There is also good evidence that correct lighting benefits ALL fish as well, including salt & freshwater fish. I have observed better disease resistance in marine fish in loosely controlled studies when lighting is upgraded to higher intensity, high PAR lights. Proper lighting may play a role in nutrient assimilation, improved
Redox, lower incidence of Brown Diatom Algae. Studies in humans that show an impact of lighting on health, may have strong implications for fish (this may be a factor in my studies that showed higher disease resistance when lighting is improved).

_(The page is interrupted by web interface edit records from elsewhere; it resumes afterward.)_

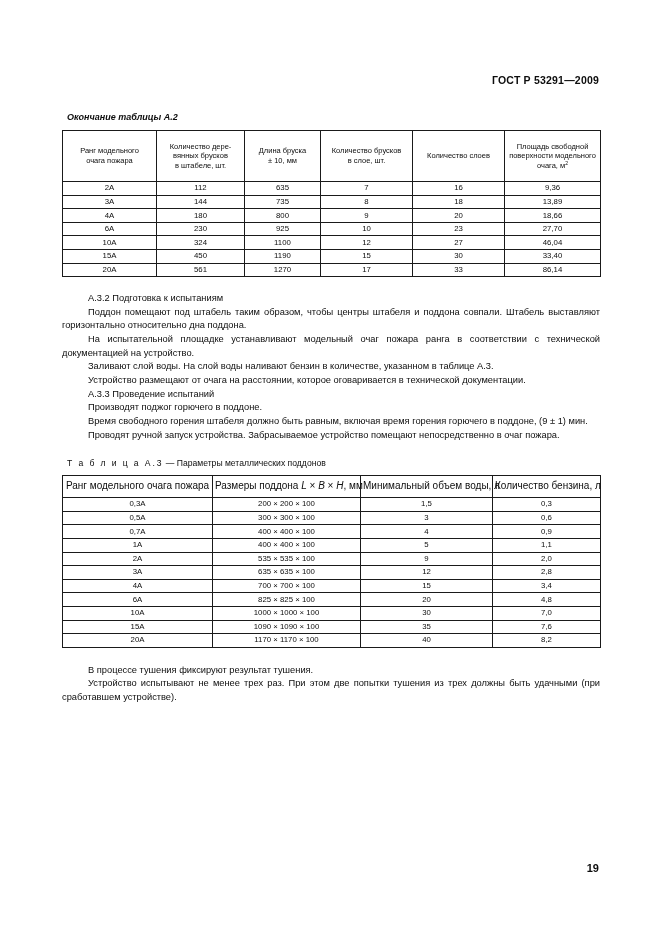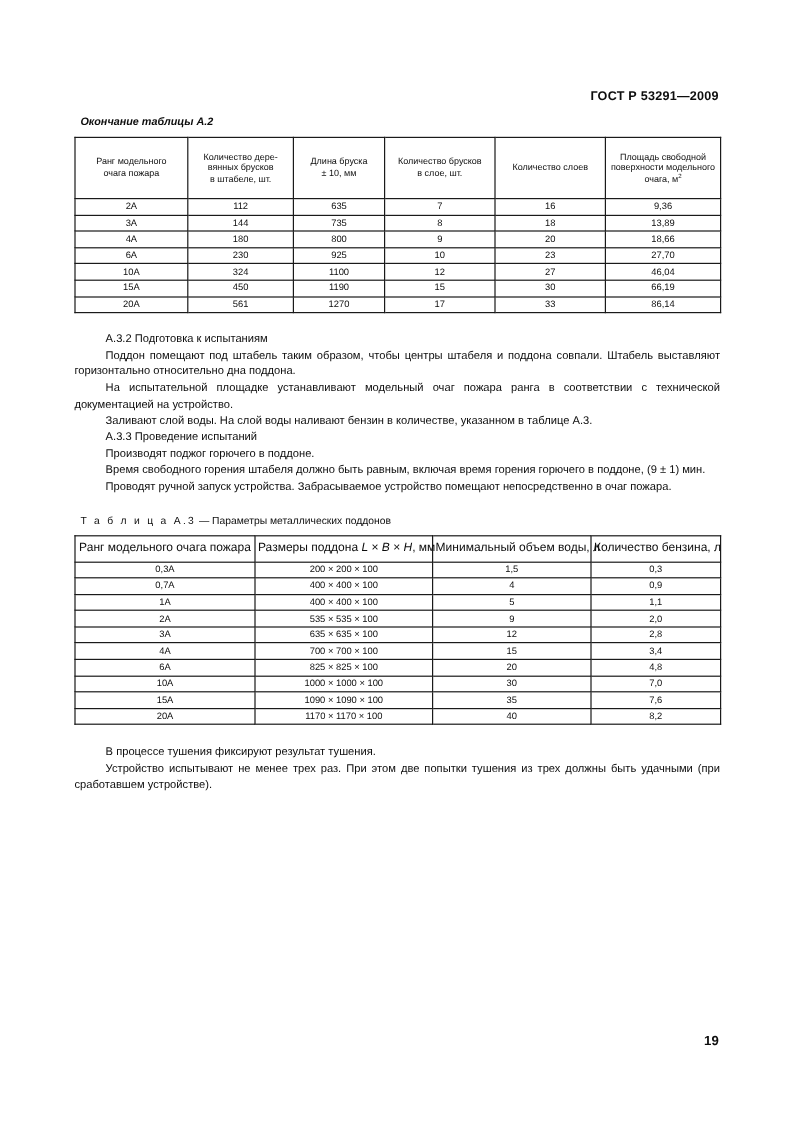--- a/index.html
+++ b/index.html
@@ -42,7 +42,7 @@
   .content {
     position: absolute;
     left: 62px;
-    top: 96px;
+    top: 112px;
     width: 538px;
   }
 

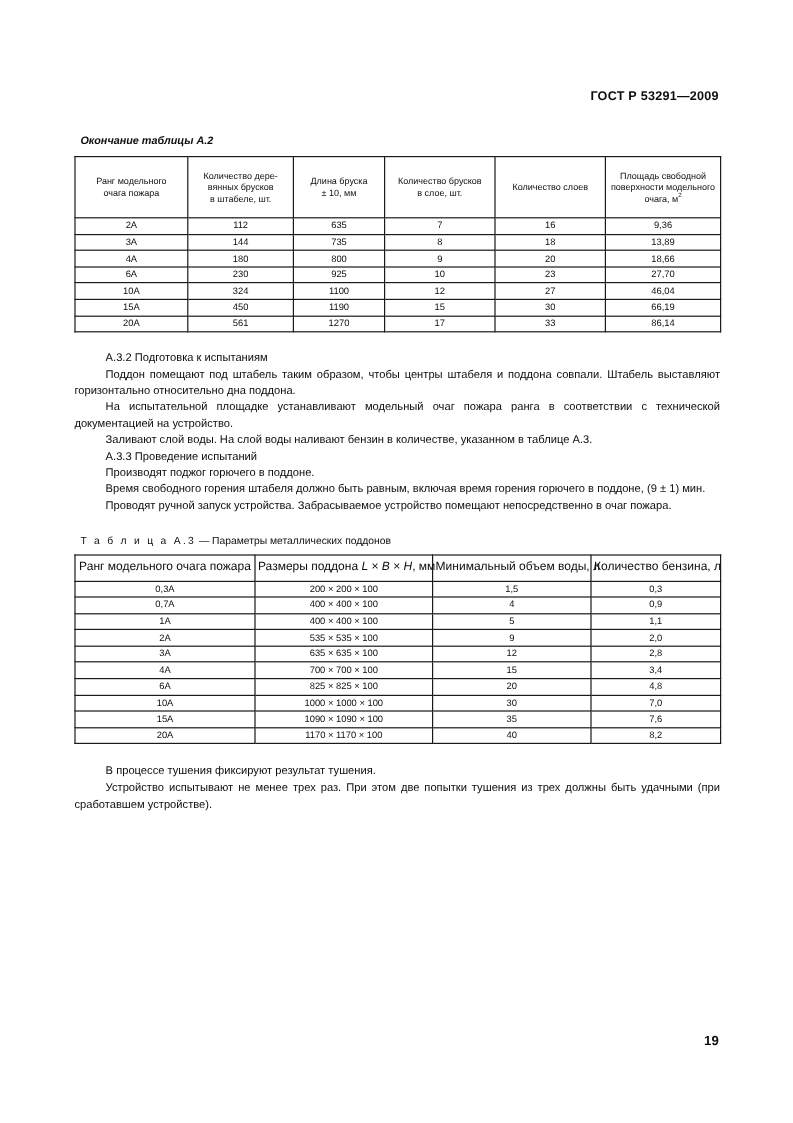--- a/index.html
+++ b/index.html
@@ -215,7 +215,7 @@
             <td>1190</td>
             <td>15</td>
             <td>30</td>
-            <td>66,19</td>
+            <td>33,40</td>
           </tr>
         <tr>
             <td>20А</td>

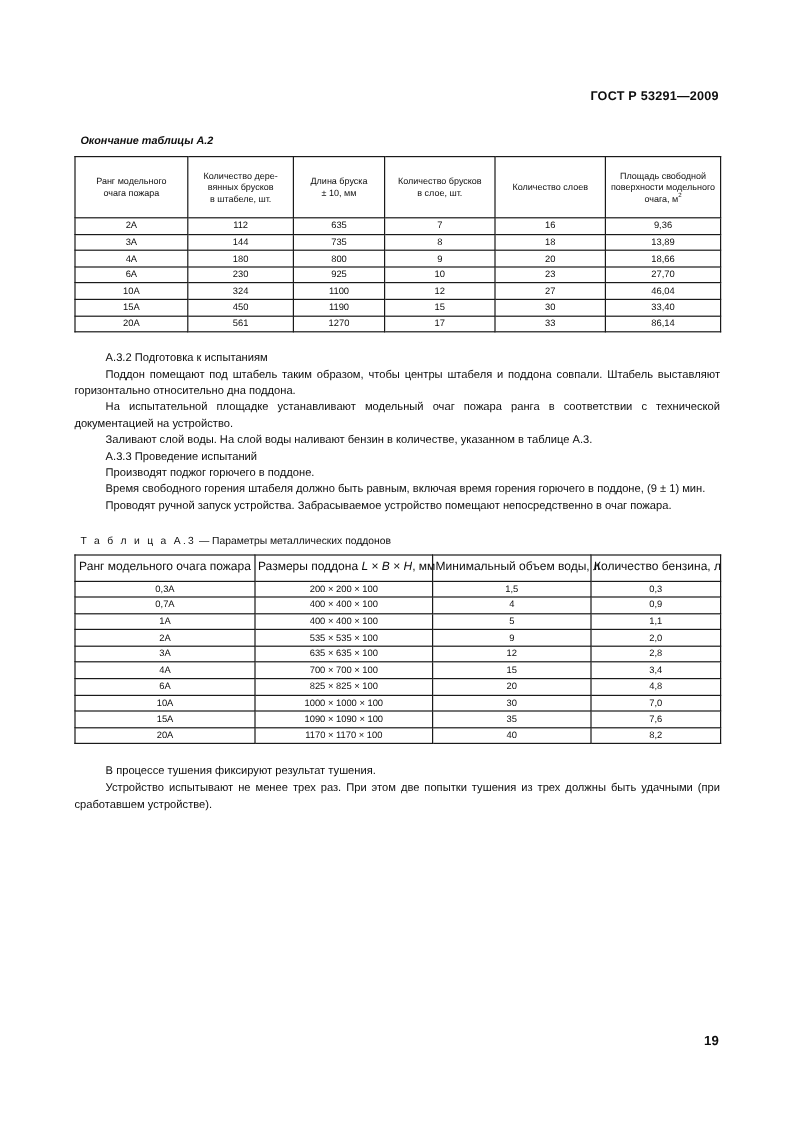--- a/index.html
+++ b/index.html
@@ -233,6 +233,7 @@
       <p>Поддон помещают под штабель таким образом, чтобы центры штабеля и поддона совпали. Штабель выставляют горизонтально относительно дна поддона.</p>
       <p>На испытательной площадке устанавливают модельный очаг пожара ранга в соответствии с технической документацией на устройство.</p>
       <p>Заливают слой воды. На слой воды наливают бензин в количестве, указанном в таблице А.3.</p>
+      <p>Устройство размещают от очага на расстоянии, которое оговаривается в технической документации.</p>
       <p>А.3.3 Проведение испытаний</p>
       <p>Производят поджог горючего в поддоне.</p>
       <p>Время свободного горения штабеля должно быть равным, включая время горения горючего в поддоне, (9 ± 1) мин.</p>

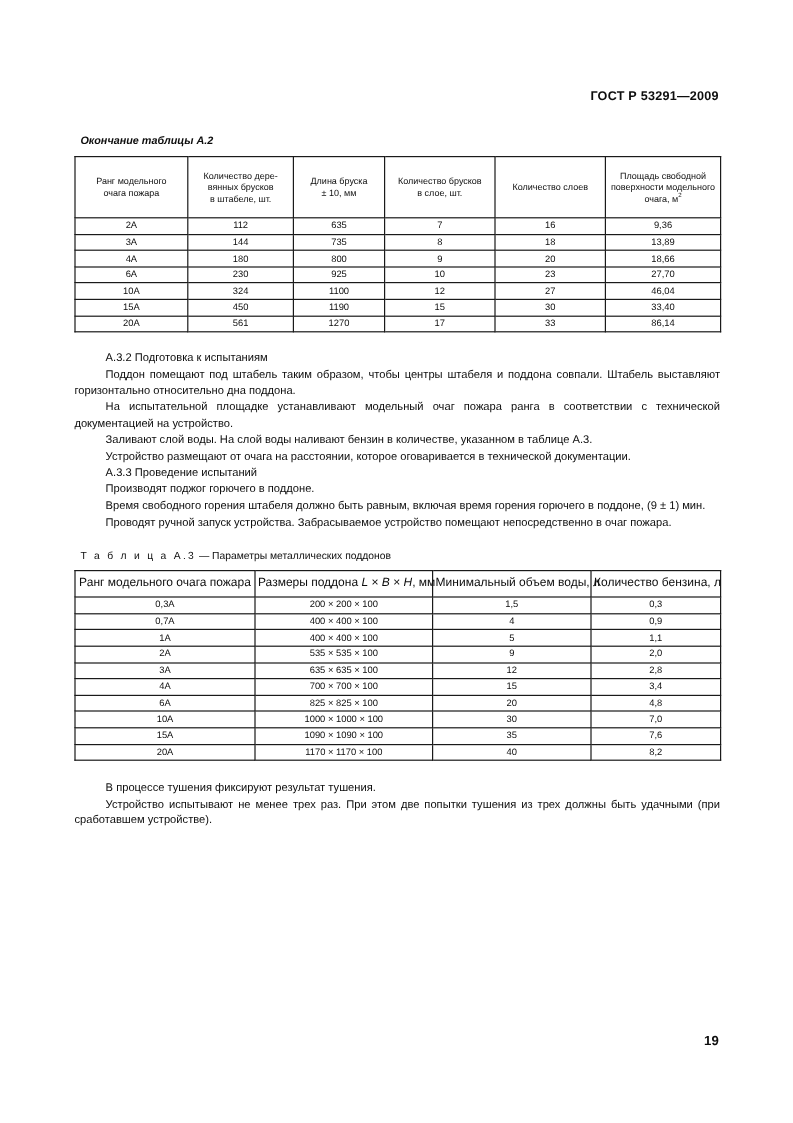--- a/index.html
+++ b/index.html
@@ -265,6 +265,12 @@
             <td>0,3</td>
           </tr>
         <tr>
+            <td>0,5А</td>
+            <td>300 × 300 × 100</td>
+            <td>3</td>
+            <td>0,6</td>
+          </tr>
+        <tr>
             <td>0,7А</td>
             <td>400 × 400 × 100</td>
             <td>4</td>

Lighting that as closely duplicates the sun (not necessarily is most pleasing to us) is important for ALL life, although more noticeably for corals and plants, but fish too are part of this chain of life. Basically if you take away the sun and the energy it provides, you take away life itself and I do not think if you are trying to achieve the best environment for your fish whether fresh or saltwater, you are doing them a favor by depriving of this source of energy, so duplicating this is one more part of your “aquarium keeping puzzle” (see
“Aquarium Disease Prevention”).
I should point out that obviously, some fish prefer subdued light, but this is easily handled by hiding places, caves, plants (live or artificial), products such as Peat or
Indian Almond Leaves that “color” the water, and simple placement of lights where as some areas of the aquarium are better lit than others with plants/corals placed in way that benefit the most in these areas.